The only thing that rivaled Abogadie’s passion for art was perhaps their love for helping others. Abogadie was constantly volunteering, yet never handed in a form to claim any of the hours. If they had turned in forms, after calculating it, SSL coordinator Ms. Conter estimated that in the year and a half she knew Abogadie, over 700 hours would have been credited to them.
“They were constantly helping others and didn’t care about the form or having their name published, because that’s not what brought Alex joy,” says Ms.

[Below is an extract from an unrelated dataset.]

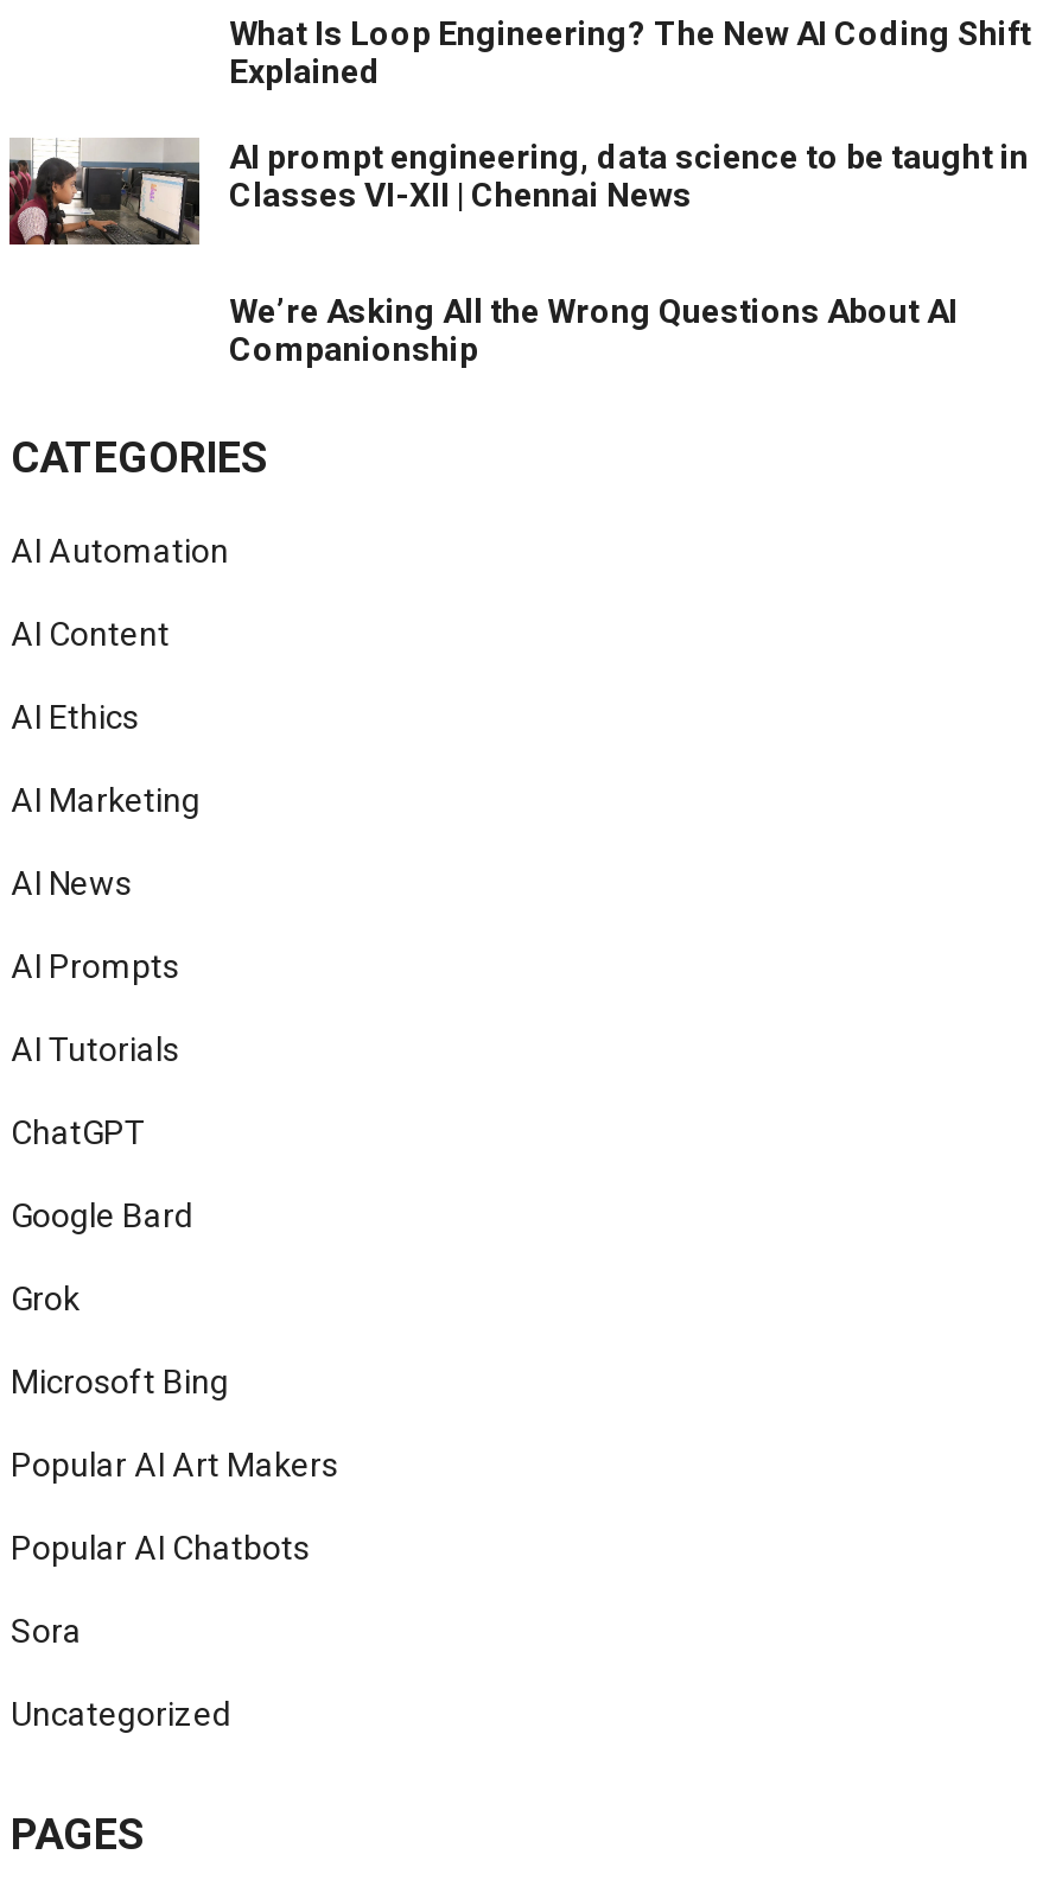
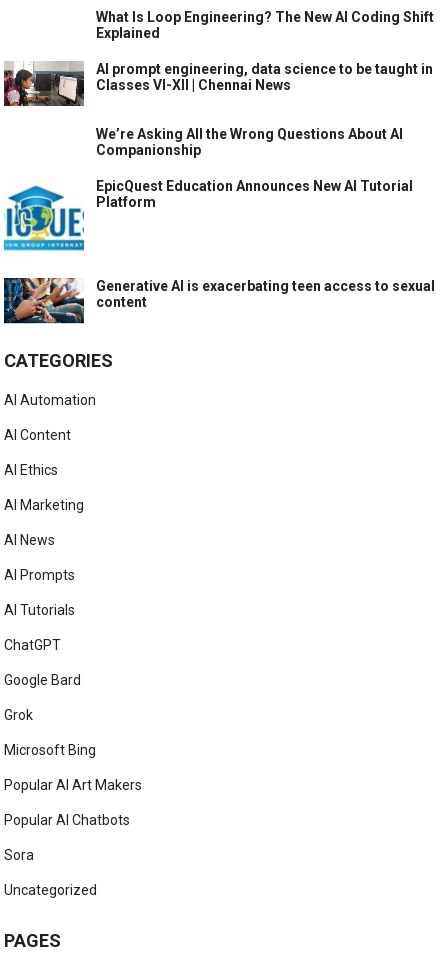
none -> [3,178,414,252] [image] | EpicQuest Education Announces New AI Tutorial | Platform
none -> [3,277,436,325] [image] | Generative AI is exacerbating teen access to sexual | content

Conter. “What brought Alex joy was the look of relief, thankfulness, and appreciation in the person’s face.”
From large cultural festivals and pride parades in DC to local bake sales and the Woodside Children’s Center in Silver Spring, Abogadie always sought ways to serve the community. This caring nature of Abogadie’s encompassed the community and those dear to them. Abogadie’s close friend senior Wendall Hall recounts how Abogadie volunteered every day at last year’s PTSA book drive. “She would always manage to make people smile there, even though the hours were long, but it was a good thing,” Hall says.
But more than just an artist and volunteer, Abogadie was a heartfelt individual and a supportive friend to those around them. “She always liked to dive into things that were really important and yeah, she liked to have fun, but she also was someone who was genuine and someone people could talk to and trust,” says Mr. Overman.
“When Alex was your friend, you got the feeling that they cared about you more than anything in the world,” Bobadilla adds. “You felt like the center of it.”